The high court also agreed with Piazza that the law is not narrowly tailored to accomplish a compelling state interest and does not do so by the least restrictive method available.

“We conclude that the individualized assessments by DHS and our trial courts are effective in addressing issues such as relationship instability, abuse, lack of social support and other factors that could potentially create a risk to the child or otherwise render the applicant unsuitable to be a foster or adoptive parent,” the court said in the opinion.

“By imposing a categorical ban on all persons who cohabit with a sexual partner, Act 1 removes the ability of the state and our courts to conduct these individualized assessments on the individuals, many of whom could qualify and be entirely suitable foster or adoptive parents.”

Gov. Mike Beebe, who opposed Act 1 when it was on the ballot, said Thursday that DHS would continue to carefully consider each foster care and adoption application with the best interest of the child its foremost concern.

“By expanding the pool of potential applicants, (Thursday’s) Supreme Court decision will create more opportunities to match children with loving and supportive homes,” the governor said.

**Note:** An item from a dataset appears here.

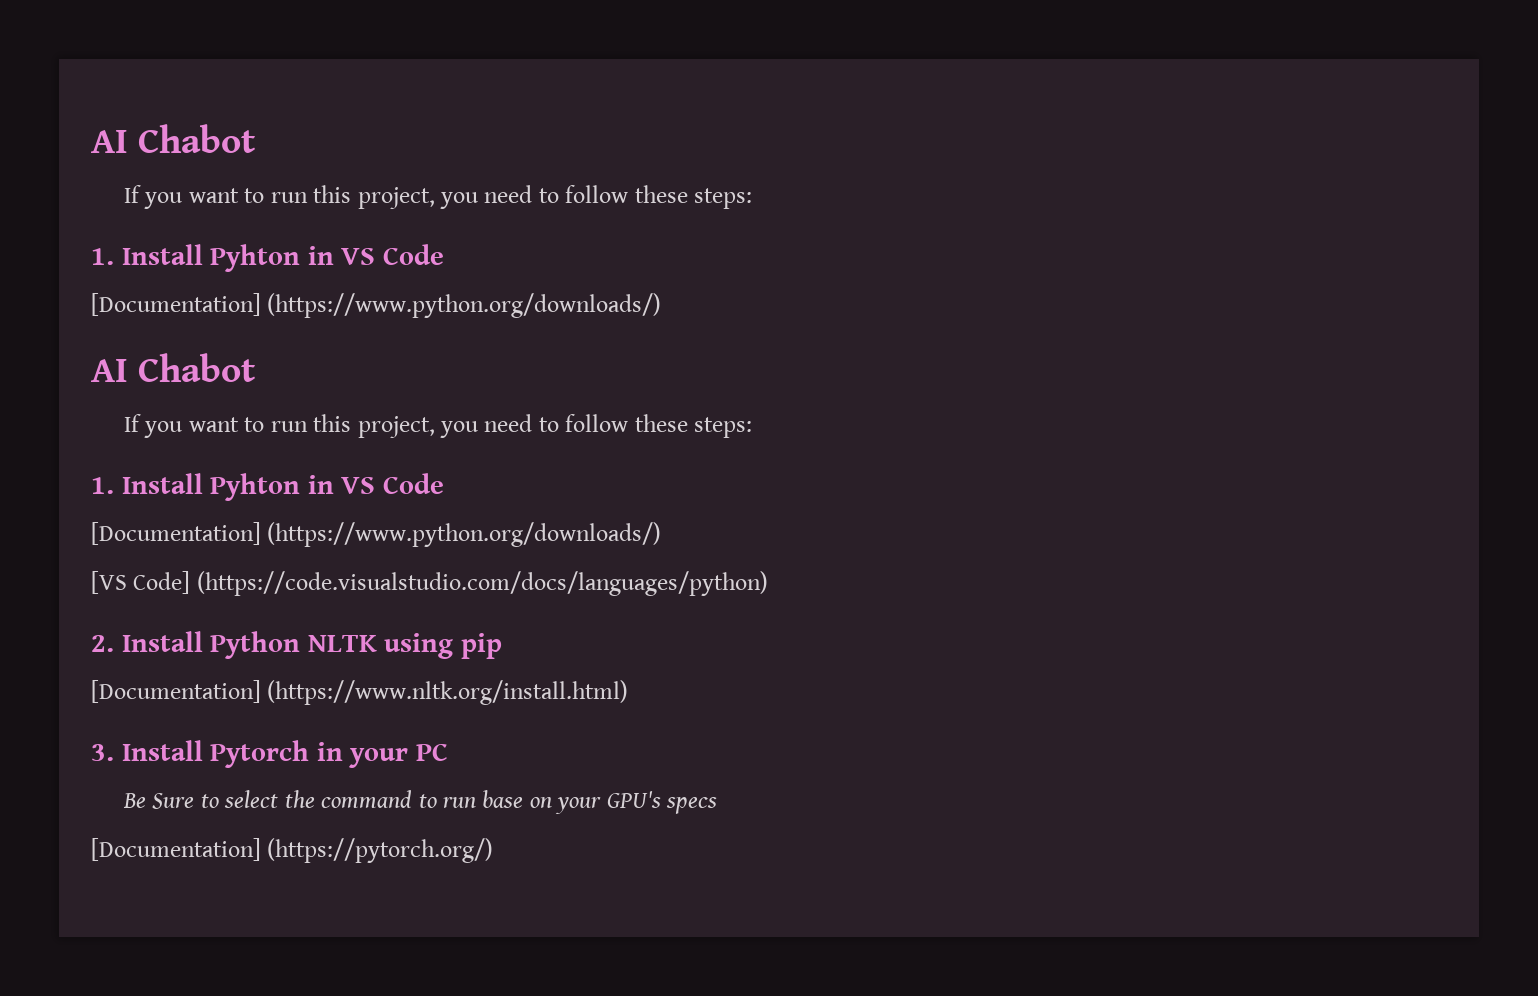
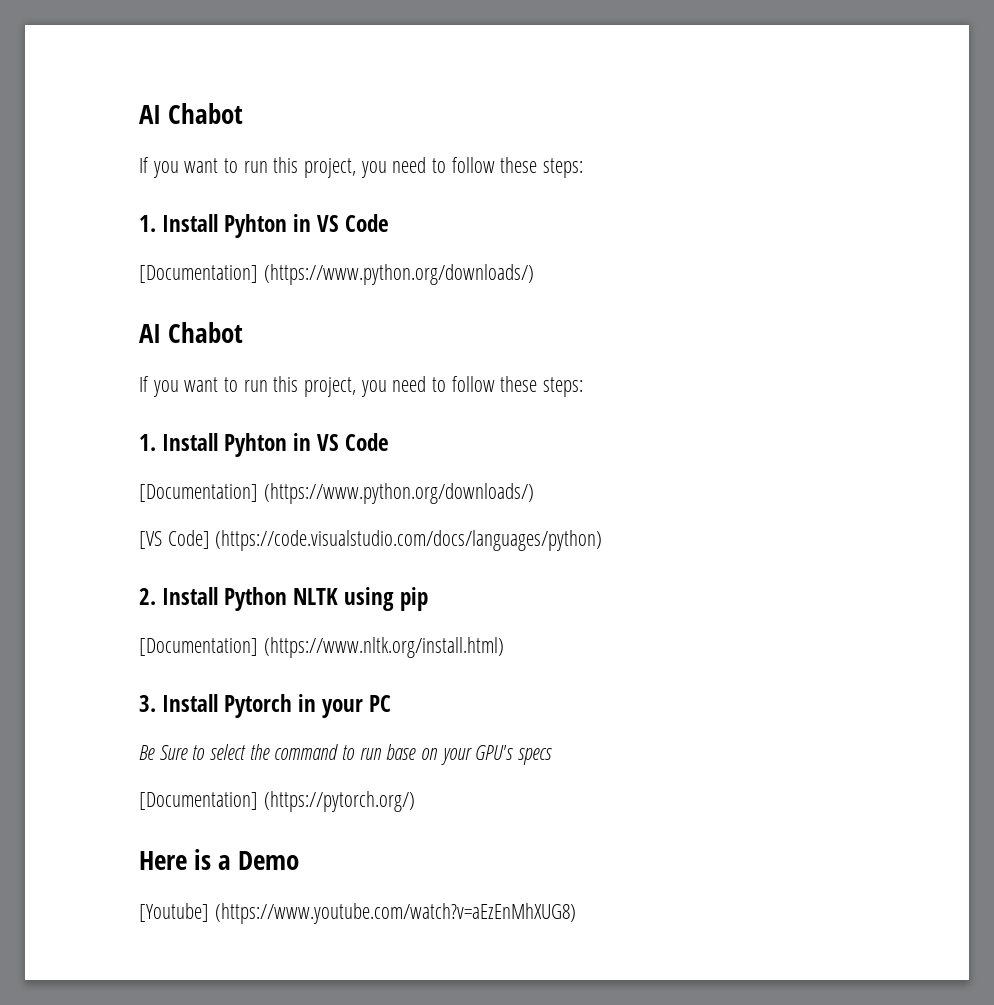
+ Here is a Demo
+ [Youtube] (https://www.youtube.com/watch?v=aEzEnMhXUG8)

Aaron Sadler, a spokesman for Attorney General Dustin McDaniel, said, “We defended the act, and the court has spoken. Now it will be up to DHS to promulgate rules in accordance with the decision.”

Writing new rules may take a few months, but during the process DHS can go ahead and place children in homes that would not have been able to take children under Act 1, agency spokeswoman Julie Munsell said.

Munsell said she is aware of just one case before DHS that has been affected by Act 1. She said that following Piazza’s ruling, the couple involved in that case was allowed to proceed with the application process with the understanding that, even if the application was approved, no placement could happen until the lawsuit was resolved.

Wendy Rickman, one of the plaintiffs in the lawsuit who previously adopted a special-needs foster child with her partner of 11 years, Stephanie Huffman, said in a statement, “We look forward to the opportunity to go through the adoption process once more and to welcome another child into our family.”